On the eve of the release of Star Wars VII: The Force Awakens, Zoosk, a dating site, asked people about their attitudes to the films and romance, probing that nerdish fascination many, normally right-thinking, men exhibit for the space epic.
And while it seems that women are from Venus, a lot of men apparently hale from Tatooine rather than Mars.
The poll of 1000 people found a quarter of Australian women would not go out with a Star Wars fan, one in three avoided them and another 40 per cent would try to change them if they were in a relationship. Furthermore, a bloke with Star Wars bedsheets (and, yes, we are talking about adults here) was unsurprisingly an absolute passion eviscerator for two out of five women.

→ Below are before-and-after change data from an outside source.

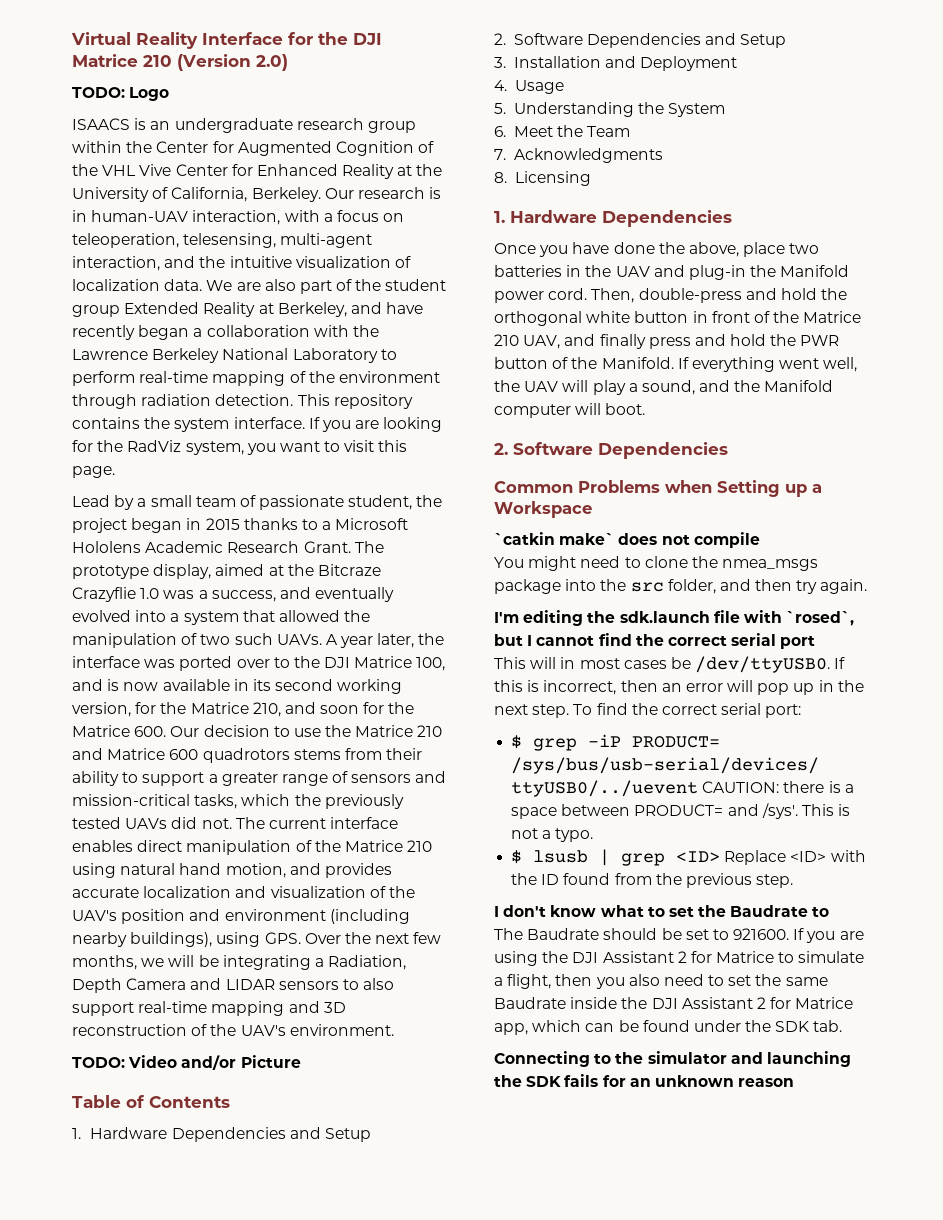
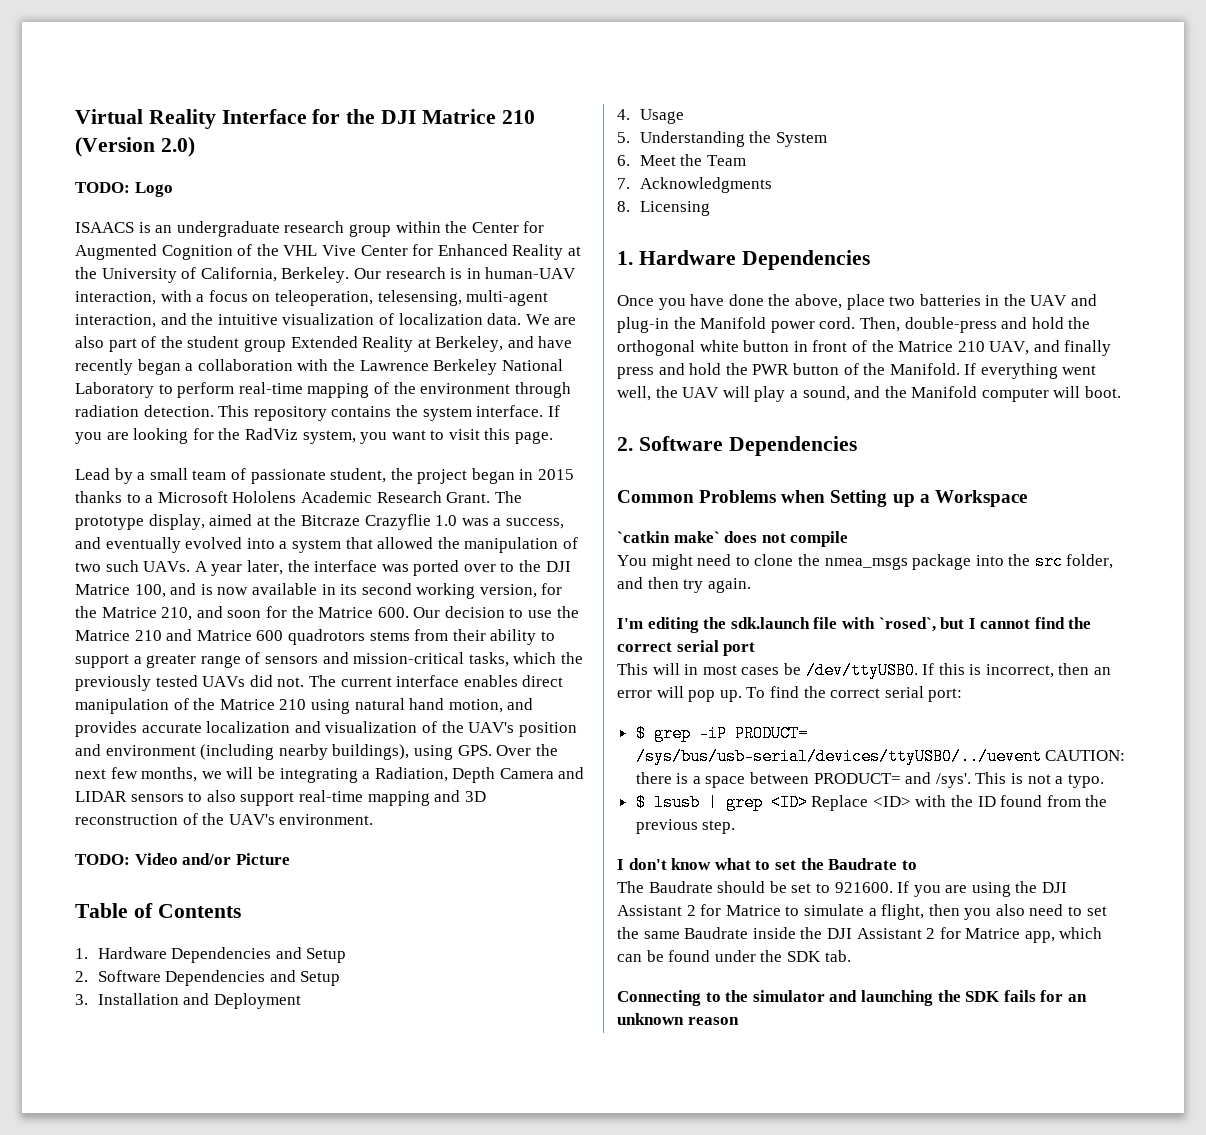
[793,680,864,695] [494,704,570,718] up in the next step. -> [719,690,742,702] up.

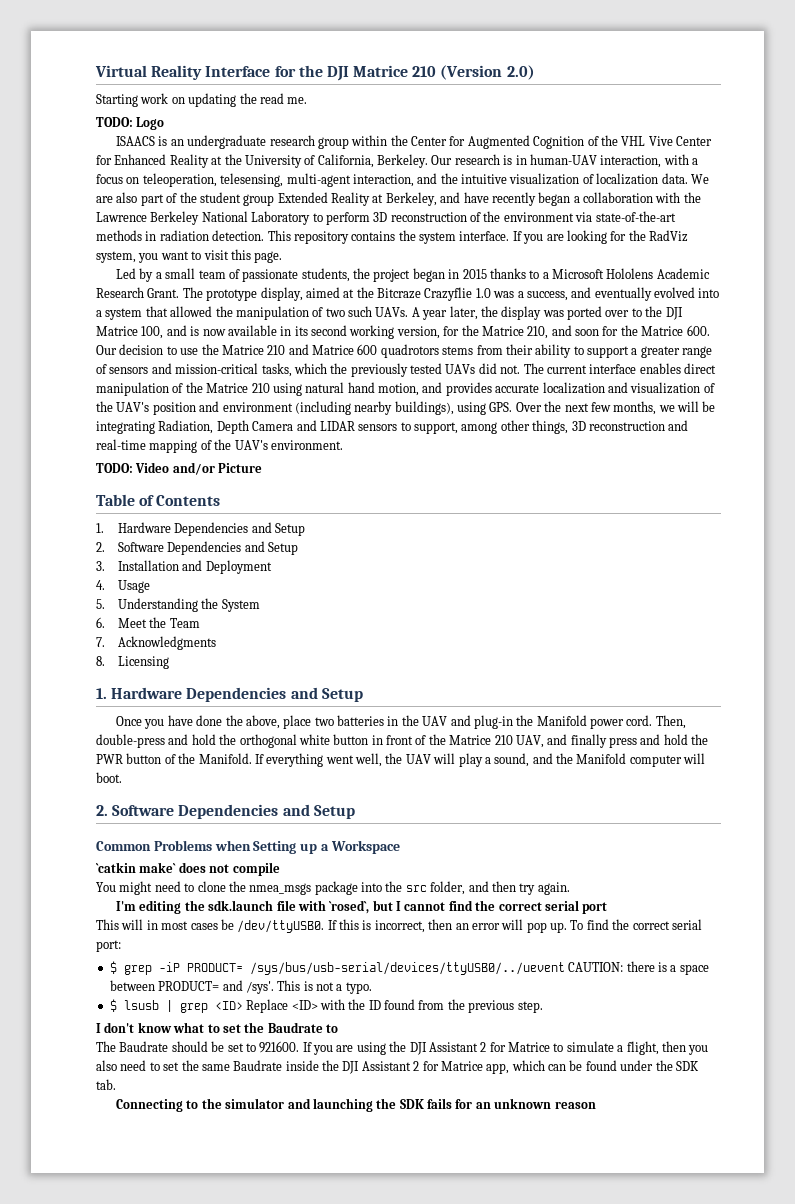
(195, 147) none -> [96,93,308,107] // Starting work on updating the read me.
[238,382,370,398] real-time mapping -> [373,212,467,222] 3D reconstruction
[514,382,571,398] through -> [575,211,676,222] [96,230,157,241] via state-of-the-art methods in
[75,468,110,480] Lead -> [116,268,137,279] Led
[330,468,387,483] student, -> [301,268,350,282] students,
[314,560,378,572] interface -> [501,306,542,320] display
[362,771,371,779] a -> (155, 427) none
[206,790,486,806] [75,814,178,825] also support real-time mapping and 3D reconstruction -> [414,420,689,434] [96,439,198,453] support, among other things, 3D reconstruction and real-time mapping
(870, 260) none -> [290,687,363,702] and Setup
(857, 446) none -> [282,804,355,819] and Setup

In stark contrast 55 per cent of men said they would jump at the chance to sleep with a woman who believed in the Force (…we can add that to all the other stuff we don’t understand about each other).
Now, I know both couples who turned their weddings into Star Wars-themed events and mates whose intended vetoed the same. So there is proof Star Wars diehards are breeding.
But as a bellwether for relationships the film was always going to be an awkwardly complicated thing. I mean, there was that Luke and Leia thing early on. Thank God someone set them straight. They could have had a two-headed Jedi child.
Queen Amidala and Anakin – bloody and destined to fail in a Game of Thrones-type way. Even Luke’s aunt and uncle – his parental role models – got burnt to death by stormtroopers. Grisly.
In fact droids R2D2 and C3PO seem to have had the most close-to-stereotypical relationship in the films, one marked by attachment, bickering and no sex (that we know of).
But what does all that say about men and women?
Why as men are we more inclined to escape into Star Wars, or cars, or sport, or gambling or drinking?
Are the pressures of the world so great we turn escapism into a lifestyle?
And is that what the turn-off to women is? Not so much the nerdiness, but the lack of focus on stuff that matters and on getting things done.
So as you sit in the darkness of the cinema watching Star Wars VII blast across the screen – and most certainly not thinking about your career, or your family or what Syrian refugees will be doing this Christmas – ponder for a moment at least what it’s doing to your love life.